# YOUR ASSIGNMENT
Copy exactly the lines of the material below that run from the one containing "[64,764,814,920] Heating Repair" through the one containing "[302,300,447,326] HN70PA3 Reflex". Copy no other lines.

# RECORD EXTRACTS

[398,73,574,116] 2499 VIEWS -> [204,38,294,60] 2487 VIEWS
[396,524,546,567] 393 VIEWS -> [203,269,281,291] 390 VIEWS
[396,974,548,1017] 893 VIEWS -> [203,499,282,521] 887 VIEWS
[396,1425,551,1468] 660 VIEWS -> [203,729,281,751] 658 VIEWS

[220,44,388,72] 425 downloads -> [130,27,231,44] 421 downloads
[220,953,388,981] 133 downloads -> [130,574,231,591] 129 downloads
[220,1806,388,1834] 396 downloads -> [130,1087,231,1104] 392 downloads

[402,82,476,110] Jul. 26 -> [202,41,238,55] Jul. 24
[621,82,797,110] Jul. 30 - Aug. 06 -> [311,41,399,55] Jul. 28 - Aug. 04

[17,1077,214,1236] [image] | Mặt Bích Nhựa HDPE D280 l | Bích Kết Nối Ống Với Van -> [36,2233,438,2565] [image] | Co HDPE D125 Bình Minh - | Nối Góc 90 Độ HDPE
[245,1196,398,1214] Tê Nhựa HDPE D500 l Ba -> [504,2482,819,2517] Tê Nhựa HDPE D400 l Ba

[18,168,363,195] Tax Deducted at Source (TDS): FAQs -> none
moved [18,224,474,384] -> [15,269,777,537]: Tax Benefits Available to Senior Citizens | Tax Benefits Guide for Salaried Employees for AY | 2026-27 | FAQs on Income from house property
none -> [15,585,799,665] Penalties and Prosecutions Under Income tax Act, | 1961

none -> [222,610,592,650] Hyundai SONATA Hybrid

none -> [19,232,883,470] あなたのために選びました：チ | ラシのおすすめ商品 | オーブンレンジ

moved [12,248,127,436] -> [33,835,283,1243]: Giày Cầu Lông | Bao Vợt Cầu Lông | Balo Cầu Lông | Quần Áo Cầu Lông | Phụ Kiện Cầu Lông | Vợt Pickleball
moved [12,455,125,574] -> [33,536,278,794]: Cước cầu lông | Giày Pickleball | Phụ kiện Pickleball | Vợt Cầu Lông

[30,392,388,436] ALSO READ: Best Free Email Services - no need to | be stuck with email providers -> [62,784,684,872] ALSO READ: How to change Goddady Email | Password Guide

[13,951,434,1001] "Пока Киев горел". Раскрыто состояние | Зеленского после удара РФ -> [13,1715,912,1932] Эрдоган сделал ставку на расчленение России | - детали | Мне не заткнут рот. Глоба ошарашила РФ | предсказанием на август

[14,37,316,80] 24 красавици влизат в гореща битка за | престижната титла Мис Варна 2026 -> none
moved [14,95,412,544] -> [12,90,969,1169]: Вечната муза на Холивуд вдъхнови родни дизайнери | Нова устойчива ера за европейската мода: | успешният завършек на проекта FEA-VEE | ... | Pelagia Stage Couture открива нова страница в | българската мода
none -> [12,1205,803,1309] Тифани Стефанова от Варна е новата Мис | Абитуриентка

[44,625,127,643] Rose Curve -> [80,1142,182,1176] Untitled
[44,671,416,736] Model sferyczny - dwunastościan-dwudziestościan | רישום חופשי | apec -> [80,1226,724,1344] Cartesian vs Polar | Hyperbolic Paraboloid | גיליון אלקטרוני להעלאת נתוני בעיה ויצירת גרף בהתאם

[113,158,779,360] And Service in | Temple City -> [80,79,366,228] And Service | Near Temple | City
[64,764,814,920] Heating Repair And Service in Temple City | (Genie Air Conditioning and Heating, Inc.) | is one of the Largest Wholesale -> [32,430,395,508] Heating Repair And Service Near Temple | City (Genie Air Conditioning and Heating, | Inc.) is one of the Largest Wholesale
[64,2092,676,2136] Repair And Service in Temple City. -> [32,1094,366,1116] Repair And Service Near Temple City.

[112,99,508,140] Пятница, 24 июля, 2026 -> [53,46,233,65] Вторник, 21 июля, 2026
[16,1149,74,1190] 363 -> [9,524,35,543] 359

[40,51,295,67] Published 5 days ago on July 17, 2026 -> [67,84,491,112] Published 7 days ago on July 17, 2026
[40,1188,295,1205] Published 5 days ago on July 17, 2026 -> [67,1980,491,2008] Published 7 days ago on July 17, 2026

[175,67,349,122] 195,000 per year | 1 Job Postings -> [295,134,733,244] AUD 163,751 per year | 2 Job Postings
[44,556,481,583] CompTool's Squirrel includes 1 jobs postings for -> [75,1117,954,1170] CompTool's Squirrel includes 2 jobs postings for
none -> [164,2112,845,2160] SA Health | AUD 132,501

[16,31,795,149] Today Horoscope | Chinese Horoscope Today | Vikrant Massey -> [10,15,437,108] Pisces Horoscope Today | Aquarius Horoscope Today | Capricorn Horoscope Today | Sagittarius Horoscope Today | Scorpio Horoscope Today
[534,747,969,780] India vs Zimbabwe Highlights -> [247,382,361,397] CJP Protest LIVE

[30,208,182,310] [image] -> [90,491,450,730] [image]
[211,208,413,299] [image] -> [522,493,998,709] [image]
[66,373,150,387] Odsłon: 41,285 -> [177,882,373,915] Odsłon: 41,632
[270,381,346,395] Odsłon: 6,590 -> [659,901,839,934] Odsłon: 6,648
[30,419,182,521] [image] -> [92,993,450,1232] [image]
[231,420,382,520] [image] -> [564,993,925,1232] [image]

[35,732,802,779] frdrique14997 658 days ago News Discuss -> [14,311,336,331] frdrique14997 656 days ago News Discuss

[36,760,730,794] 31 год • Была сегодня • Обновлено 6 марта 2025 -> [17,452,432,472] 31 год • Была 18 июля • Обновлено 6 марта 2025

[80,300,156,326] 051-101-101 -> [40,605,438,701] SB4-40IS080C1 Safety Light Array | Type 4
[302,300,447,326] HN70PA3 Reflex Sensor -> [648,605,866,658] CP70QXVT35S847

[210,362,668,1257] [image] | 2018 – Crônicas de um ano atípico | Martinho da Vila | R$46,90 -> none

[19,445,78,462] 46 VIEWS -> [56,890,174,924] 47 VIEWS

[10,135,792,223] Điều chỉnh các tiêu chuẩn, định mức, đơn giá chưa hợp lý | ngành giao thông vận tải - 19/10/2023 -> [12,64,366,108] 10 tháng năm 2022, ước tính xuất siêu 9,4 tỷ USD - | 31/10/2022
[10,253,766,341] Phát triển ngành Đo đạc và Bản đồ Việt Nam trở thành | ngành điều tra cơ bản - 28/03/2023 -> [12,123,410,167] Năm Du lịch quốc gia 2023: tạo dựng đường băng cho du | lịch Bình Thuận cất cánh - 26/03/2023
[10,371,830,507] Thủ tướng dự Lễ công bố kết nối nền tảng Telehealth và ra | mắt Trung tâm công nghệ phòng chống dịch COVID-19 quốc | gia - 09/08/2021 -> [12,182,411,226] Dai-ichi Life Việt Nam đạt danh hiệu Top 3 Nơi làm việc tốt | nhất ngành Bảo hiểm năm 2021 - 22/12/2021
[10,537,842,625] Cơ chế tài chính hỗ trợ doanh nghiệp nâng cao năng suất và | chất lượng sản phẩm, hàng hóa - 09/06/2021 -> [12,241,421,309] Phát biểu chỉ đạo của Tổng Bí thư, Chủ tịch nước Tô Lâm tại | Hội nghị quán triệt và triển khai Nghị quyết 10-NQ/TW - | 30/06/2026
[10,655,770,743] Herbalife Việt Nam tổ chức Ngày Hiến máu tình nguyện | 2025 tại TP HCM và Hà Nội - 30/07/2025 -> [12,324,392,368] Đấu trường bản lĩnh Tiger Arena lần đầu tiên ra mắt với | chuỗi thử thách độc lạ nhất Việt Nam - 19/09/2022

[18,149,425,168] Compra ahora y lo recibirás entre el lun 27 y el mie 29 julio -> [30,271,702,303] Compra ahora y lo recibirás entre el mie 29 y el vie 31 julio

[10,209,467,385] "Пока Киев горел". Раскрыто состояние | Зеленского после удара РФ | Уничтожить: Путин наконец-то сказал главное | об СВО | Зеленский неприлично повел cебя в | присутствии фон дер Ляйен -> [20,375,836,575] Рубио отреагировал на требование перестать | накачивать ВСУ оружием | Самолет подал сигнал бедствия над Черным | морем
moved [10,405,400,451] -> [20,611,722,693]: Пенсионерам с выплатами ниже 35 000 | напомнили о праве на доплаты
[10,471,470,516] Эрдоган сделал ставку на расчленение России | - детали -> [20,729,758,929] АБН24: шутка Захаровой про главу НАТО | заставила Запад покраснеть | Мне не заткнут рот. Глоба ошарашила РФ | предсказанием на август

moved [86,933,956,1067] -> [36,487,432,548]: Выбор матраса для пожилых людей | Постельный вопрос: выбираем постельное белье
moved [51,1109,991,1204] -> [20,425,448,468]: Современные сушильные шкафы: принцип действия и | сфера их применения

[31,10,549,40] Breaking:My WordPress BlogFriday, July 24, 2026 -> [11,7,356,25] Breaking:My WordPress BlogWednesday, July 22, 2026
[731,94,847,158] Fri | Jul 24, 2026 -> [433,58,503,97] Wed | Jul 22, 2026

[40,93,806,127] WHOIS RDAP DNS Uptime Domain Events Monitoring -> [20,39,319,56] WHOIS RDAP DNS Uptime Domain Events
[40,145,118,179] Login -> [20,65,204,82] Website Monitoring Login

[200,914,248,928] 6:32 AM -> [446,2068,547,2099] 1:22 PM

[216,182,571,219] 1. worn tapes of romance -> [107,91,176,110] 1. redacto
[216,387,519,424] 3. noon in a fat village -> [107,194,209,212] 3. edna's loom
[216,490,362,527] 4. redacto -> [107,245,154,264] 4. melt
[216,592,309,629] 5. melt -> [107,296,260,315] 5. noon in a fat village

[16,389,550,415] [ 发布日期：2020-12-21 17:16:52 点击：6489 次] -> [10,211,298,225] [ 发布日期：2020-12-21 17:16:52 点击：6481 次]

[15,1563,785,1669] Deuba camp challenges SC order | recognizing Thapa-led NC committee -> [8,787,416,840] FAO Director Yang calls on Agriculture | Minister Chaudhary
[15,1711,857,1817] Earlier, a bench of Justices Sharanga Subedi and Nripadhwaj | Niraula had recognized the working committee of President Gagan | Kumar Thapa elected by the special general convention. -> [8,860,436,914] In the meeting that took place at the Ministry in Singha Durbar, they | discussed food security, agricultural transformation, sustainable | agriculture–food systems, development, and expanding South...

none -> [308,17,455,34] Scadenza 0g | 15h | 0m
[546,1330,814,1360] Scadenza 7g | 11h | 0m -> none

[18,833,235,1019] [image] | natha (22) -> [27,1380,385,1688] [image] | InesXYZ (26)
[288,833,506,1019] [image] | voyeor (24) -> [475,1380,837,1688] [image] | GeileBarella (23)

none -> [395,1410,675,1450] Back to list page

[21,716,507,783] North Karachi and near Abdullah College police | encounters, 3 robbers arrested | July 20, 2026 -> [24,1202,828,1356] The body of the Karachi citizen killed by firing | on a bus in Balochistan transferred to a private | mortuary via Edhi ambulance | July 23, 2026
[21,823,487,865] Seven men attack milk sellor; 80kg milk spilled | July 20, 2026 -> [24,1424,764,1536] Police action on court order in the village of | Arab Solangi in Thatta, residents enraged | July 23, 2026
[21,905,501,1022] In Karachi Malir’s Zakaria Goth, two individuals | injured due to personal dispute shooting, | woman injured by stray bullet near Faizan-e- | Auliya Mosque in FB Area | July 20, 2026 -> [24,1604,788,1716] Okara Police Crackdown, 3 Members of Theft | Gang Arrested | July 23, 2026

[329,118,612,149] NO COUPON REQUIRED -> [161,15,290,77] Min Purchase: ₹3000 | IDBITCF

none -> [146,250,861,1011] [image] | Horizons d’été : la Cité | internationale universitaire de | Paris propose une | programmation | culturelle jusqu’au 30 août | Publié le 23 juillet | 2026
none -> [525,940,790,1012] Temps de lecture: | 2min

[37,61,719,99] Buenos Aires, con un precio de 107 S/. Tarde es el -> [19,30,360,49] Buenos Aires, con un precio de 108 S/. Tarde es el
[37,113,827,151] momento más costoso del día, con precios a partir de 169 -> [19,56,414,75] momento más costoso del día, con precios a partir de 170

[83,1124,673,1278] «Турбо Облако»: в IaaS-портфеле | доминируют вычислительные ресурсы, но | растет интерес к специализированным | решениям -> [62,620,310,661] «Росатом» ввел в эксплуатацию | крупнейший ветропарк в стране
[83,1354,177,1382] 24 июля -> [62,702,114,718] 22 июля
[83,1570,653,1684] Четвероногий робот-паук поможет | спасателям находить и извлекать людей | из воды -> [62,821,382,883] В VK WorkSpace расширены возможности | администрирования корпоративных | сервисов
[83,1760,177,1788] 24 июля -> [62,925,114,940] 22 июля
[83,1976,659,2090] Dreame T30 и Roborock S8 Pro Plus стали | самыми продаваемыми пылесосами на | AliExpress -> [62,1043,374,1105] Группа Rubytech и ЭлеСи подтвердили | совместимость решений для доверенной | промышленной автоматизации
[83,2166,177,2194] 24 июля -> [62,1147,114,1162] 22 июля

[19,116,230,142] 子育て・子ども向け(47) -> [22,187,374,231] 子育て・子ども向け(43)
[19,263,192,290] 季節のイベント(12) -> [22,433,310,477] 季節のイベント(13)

# ANSWER TO THIS TASK
[64,764,814,920] Heating Repair And Service in Temple City | (Genie Air Conditioning and Heating, Inc.) | is one of the Largest Wholesale -> [32,430,395,508] Heating Repair And Service Near Temple | City (Genie Air Conditioning and Heating, | Inc.) is one of the Largest Wholesale
[64,2092,676,2136] Repair And Service in Temple City. -> [32,1094,366,1116] Repair And Service Near Temple City.

[112,99,508,140] Пятница, 24 июля, 2026 -> [53,46,233,65] Вторник, 21 июля, 2026
[16,1149,74,1190] 363 -> [9,524,35,543] 359

[40,51,295,67] Published 5 days ago on July 17, 2026 -> [67,84,491,112] Published 7 days ago on July 17, 2026
[40,1188,295,1205] Published 5 days ago on July 17, 2026 -> [67,1980,491,2008] Published 7 days ago on July 17, 2026

[175,67,349,122] 195,000 per year | 1 Job Postings -> [295,134,733,244] AUD 163,751 per year | 2 Job Postings
[44,556,481,583] CompTool's Squirrel includes 1 jobs postings for -> [75,1117,954,1170] CompTool's Squirrel includes 2 jobs postings for
none -> [164,2112,845,2160] SA Health | AUD 132,501

[16,31,795,149] Today Horoscope | Chinese Horoscope Today | Vikrant Massey -> [10,15,437,108] Pisces Horoscope Today | Aquarius Horoscope Today | Capricorn Horoscope Today | Sagittarius Horoscope Today | Scorpio Horoscope Today
[534,747,969,780] India vs Zimbabwe Highlights -> [247,382,361,397] CJP Protest LIVE

[30,208,182,310] [image] -> [90,491,450,730] [image]
[211,208,413,299] [image] -> [522,493,998,709] [image]
[66,373,150,387] Odsłon: 41,285 -> [177,882,373,915] Odsłon: 41,632
[270,381,346,395] Odsłon: 6,590 -> [659,901,839,934] Odsłon: 6,648
[30,419,182,521] [image] -> [92,993,450,1232] [image]
[231,420,382,520] [image] -> [564,993,925,1232] [image]

[35,732,802,779] frdrique14997 658 days ago News Discuss -> [14,311,336,331] frdrique14997 656 days ago News Discuss

[36,760,730,794] 31 год • Была сегодня • Обновлено 6 марта 2025 -> [17,452,432,472] 31 год • Была 18 июля • Обновлено 6 марта 2025

[80,300,156,326] 051-101-101 -> [40,605,438,701] SB4-40IS080C1 Safety Light Array | Type 4
[302,300,447,326] HN70PA3 Reflex Sensor -> [648,605,866,658] CP70QXVT35S847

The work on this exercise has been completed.